Required action:
How do the lines below between the ones holding "(510, 397) none" and "[385,494,488,511] audit logging", inclusive, read? Give them again exactly, with no other lines.

Dataset entries
-------------------------

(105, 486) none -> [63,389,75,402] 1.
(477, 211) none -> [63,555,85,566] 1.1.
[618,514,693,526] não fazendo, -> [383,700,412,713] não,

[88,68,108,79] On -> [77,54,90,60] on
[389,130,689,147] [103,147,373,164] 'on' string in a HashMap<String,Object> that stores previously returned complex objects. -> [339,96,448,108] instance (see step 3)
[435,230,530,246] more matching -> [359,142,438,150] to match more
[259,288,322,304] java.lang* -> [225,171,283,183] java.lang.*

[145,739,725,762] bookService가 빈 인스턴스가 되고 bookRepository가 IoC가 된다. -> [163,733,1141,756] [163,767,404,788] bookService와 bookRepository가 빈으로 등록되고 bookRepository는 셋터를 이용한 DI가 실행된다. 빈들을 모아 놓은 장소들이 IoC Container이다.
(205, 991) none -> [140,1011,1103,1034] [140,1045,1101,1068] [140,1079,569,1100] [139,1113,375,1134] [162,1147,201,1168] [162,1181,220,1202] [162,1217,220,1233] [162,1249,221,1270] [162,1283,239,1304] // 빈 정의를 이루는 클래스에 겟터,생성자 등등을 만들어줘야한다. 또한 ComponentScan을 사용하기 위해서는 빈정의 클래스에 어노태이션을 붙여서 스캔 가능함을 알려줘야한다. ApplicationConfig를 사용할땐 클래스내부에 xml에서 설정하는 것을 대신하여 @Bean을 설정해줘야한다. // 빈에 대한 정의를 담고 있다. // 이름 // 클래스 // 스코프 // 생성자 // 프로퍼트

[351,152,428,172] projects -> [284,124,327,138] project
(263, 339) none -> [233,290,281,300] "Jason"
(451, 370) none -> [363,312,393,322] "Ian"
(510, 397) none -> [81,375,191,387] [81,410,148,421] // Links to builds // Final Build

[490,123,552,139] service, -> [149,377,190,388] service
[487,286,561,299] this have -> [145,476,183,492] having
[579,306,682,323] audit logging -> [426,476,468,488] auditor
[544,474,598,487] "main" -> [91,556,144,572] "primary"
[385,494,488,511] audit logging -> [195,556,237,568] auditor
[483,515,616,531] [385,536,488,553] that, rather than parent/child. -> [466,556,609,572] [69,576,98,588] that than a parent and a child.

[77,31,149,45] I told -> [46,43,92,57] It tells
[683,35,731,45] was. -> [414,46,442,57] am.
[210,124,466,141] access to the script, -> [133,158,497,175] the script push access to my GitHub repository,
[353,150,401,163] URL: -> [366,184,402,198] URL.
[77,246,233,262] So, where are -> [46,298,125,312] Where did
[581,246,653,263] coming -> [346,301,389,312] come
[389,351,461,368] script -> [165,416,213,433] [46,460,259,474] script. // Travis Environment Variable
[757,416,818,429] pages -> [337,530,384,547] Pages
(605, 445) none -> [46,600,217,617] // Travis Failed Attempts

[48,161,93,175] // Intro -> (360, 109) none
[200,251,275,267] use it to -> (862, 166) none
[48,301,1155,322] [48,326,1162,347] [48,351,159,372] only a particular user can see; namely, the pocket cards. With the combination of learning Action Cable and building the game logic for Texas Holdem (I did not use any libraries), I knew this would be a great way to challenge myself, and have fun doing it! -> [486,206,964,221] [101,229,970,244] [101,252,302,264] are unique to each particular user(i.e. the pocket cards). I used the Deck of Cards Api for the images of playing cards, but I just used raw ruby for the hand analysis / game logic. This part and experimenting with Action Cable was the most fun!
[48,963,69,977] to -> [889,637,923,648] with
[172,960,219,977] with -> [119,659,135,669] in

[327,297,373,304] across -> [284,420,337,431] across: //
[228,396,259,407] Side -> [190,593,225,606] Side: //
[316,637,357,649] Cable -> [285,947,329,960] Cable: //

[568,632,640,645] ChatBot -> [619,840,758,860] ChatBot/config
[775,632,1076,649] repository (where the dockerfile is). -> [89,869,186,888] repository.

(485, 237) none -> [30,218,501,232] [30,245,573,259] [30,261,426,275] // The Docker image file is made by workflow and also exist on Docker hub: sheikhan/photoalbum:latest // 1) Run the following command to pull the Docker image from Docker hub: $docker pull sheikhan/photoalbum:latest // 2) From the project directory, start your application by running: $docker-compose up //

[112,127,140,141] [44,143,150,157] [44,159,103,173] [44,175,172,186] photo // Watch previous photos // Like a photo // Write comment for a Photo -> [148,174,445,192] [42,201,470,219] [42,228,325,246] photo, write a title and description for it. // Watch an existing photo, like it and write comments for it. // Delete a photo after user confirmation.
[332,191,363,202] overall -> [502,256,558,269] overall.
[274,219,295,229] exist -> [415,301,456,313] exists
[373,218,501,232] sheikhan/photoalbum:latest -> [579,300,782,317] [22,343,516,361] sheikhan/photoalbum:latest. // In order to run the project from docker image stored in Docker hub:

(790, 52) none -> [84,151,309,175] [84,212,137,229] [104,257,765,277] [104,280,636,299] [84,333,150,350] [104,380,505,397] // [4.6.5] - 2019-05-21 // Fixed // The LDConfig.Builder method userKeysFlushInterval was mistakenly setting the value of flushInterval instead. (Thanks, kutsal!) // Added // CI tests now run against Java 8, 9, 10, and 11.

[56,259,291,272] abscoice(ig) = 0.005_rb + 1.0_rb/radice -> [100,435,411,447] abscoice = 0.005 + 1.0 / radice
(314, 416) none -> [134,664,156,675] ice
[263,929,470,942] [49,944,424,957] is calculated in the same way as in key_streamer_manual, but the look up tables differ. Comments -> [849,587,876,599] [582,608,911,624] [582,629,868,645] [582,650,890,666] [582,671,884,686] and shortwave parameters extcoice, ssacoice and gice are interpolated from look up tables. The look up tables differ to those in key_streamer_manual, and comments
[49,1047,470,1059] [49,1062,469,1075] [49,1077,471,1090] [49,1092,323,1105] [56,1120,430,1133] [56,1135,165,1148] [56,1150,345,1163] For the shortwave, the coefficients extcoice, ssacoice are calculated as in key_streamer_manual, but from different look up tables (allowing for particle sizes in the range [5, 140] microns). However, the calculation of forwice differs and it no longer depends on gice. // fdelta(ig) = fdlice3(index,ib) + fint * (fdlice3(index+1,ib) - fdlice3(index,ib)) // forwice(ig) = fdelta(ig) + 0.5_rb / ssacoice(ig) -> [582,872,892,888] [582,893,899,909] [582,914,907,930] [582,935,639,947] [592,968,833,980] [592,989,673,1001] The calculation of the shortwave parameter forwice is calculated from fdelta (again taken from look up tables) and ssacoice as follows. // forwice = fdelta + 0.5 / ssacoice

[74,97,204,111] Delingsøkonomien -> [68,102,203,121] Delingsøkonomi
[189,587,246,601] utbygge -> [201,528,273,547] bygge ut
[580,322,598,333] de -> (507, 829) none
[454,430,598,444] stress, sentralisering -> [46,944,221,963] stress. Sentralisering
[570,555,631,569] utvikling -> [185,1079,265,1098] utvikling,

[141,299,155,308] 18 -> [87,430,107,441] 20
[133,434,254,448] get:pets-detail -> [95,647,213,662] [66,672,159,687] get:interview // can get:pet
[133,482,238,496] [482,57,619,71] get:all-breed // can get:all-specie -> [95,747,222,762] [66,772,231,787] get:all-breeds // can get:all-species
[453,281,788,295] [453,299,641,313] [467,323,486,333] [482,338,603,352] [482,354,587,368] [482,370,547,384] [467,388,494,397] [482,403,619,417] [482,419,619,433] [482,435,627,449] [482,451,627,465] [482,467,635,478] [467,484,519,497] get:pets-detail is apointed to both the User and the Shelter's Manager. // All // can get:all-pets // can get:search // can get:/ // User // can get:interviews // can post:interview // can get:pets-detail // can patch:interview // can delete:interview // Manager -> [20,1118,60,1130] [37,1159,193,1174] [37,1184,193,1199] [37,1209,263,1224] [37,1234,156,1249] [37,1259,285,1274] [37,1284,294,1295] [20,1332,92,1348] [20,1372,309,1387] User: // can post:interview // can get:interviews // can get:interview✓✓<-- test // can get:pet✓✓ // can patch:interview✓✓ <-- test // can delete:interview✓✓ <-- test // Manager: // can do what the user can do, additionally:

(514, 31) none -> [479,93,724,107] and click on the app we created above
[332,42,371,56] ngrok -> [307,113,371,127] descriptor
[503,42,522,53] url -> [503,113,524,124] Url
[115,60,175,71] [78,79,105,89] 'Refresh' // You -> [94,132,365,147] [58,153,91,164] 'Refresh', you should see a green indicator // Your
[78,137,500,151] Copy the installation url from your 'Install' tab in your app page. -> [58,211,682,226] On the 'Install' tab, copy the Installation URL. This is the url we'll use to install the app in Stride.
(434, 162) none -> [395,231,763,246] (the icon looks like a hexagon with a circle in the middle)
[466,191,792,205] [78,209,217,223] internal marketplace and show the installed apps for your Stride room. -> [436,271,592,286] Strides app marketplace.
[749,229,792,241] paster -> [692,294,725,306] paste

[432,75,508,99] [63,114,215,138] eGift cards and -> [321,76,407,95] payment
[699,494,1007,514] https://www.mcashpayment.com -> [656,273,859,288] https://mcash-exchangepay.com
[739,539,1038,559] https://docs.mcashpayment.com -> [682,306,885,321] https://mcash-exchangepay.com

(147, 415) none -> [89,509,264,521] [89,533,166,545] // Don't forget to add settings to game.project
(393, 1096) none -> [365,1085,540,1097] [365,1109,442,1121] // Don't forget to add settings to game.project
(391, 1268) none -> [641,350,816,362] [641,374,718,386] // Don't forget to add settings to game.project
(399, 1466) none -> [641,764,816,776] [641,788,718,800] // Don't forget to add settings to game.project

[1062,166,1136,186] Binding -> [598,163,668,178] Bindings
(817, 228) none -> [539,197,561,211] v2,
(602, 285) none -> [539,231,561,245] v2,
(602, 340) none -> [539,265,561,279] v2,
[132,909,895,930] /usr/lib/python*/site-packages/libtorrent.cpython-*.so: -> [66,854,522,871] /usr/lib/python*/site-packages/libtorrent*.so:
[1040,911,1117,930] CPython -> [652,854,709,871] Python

-------------------------

Your solution:
(510, 397) none -> [81,375,191,387] [81,410,148,421] // Links to builds // Final Build

[490,123,552,139] service, -> [149,377,190,388] service
[487,286,561,299] this have -> [145,476,183,492] having
[579,306,682,323] audit logging -> [426,476,468,488] auditor
[544,474,598,487] "main" -> [91,556,144,572] "primary"
[385,494,488,511] audit logging -> [195,556,237,568] auditor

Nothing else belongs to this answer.